+++ Input material
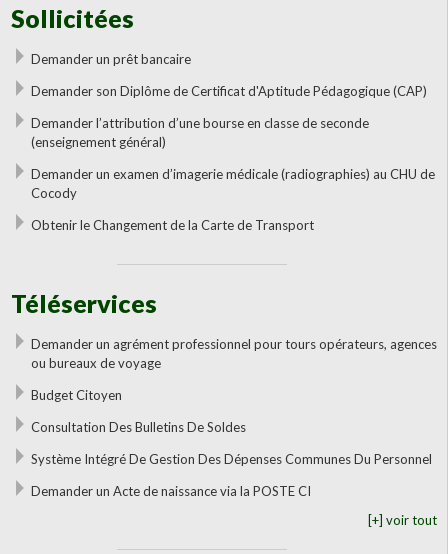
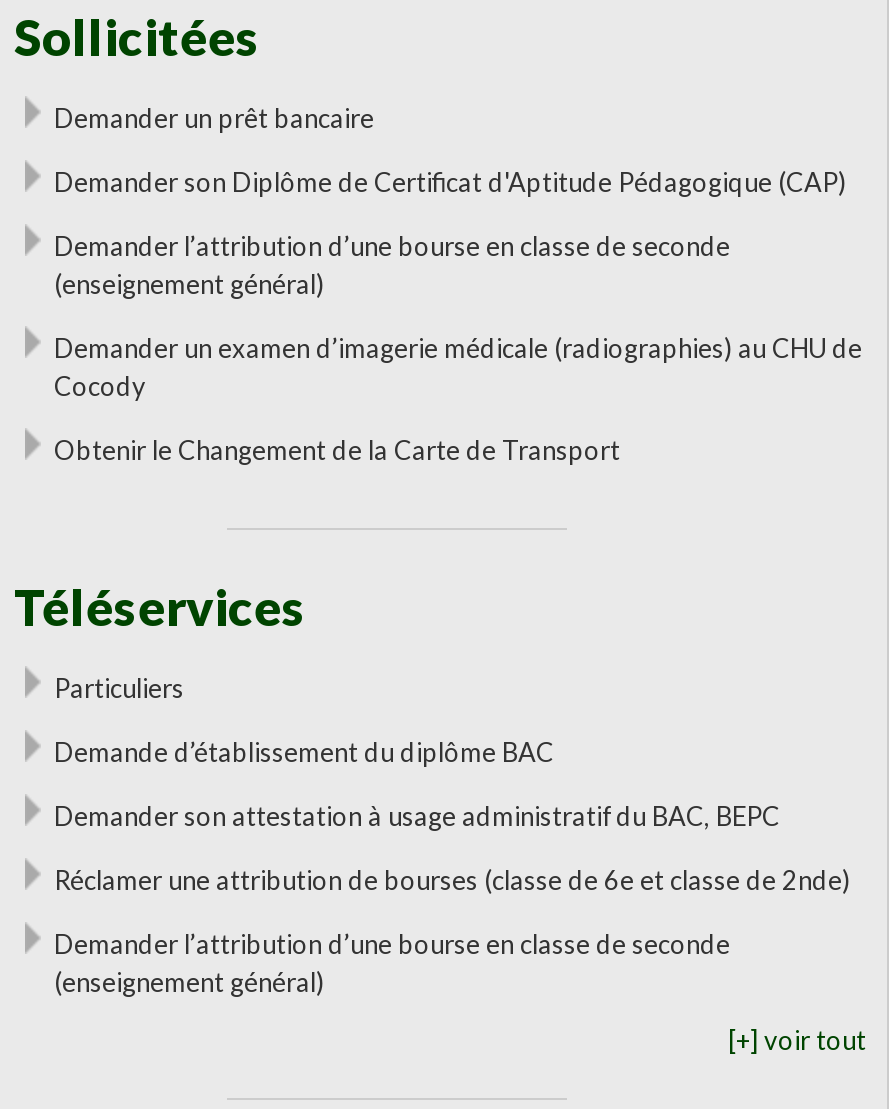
- Demander un agrément professionnel pour tours opérateurs, agences
- ou bureaux de voyage
+ Particuliers

- Budget Citoyen
+ Demande d’établissement du diplôme BAC

- Consultation Des Bulletins De Soldes
+ Demander son attestation à usage administratif du BAC, BEPC

- Système Intégré De Gestion Des Dépenses Communes Du Personnel
+ Réclamer une attribution de bourses (classe de 6e et classe de 2nde)

- Demander un Acte de naissance via la POSTE CI
+ Demander l’attribution d’une bourse en classe de seconde
+ (enseignement général)
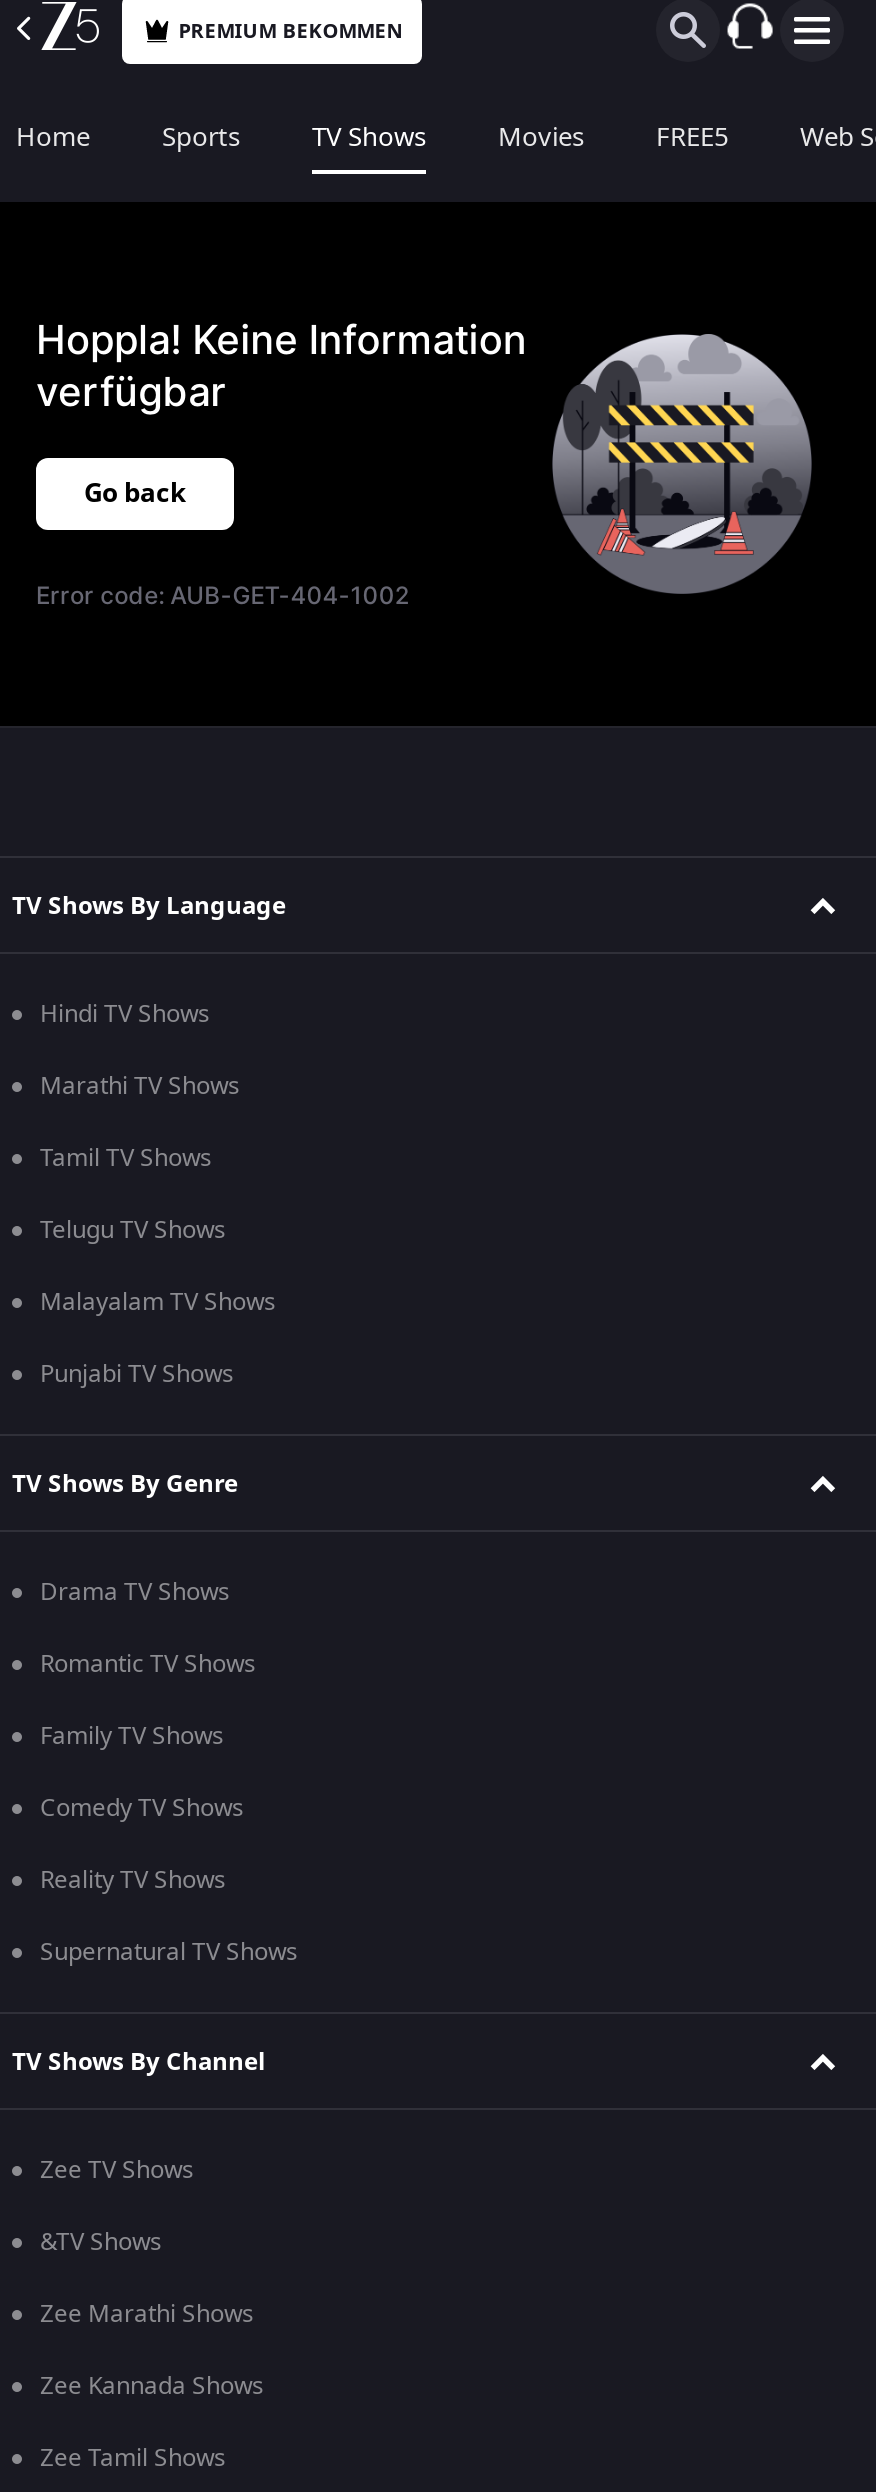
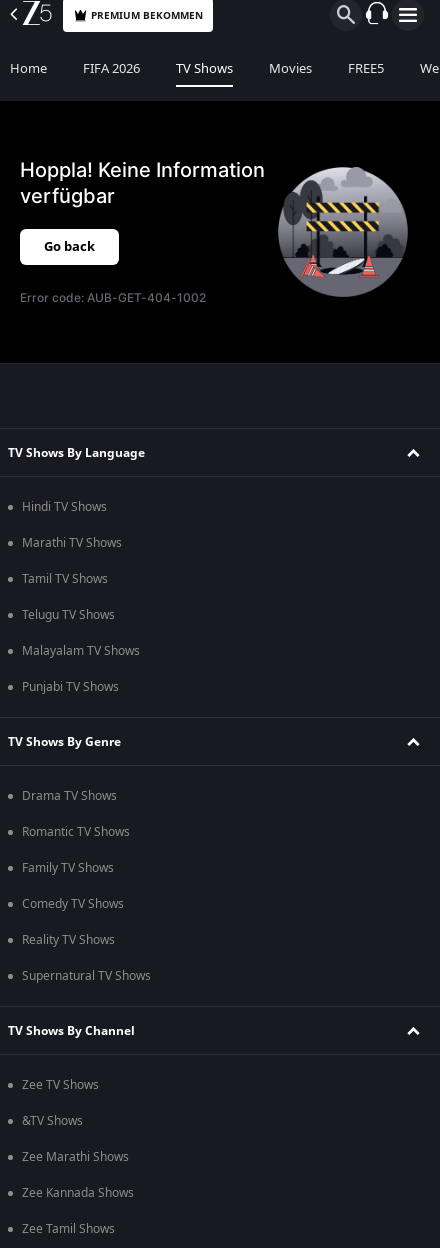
- Sports
+ FIFA 2026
++++++
→ Task to carry out
When the entries above show the word "Demander" in a line, copy that line out.

→ Solution
- Demander un agrément professionnel pour tours opérateurs, agences
+ Demander son attestation à usage administratif du BAC, BEPC
- Demander un Acte de naissance via la POSTE CI
+ Demander l’attribution d’une bourse en classe de seconde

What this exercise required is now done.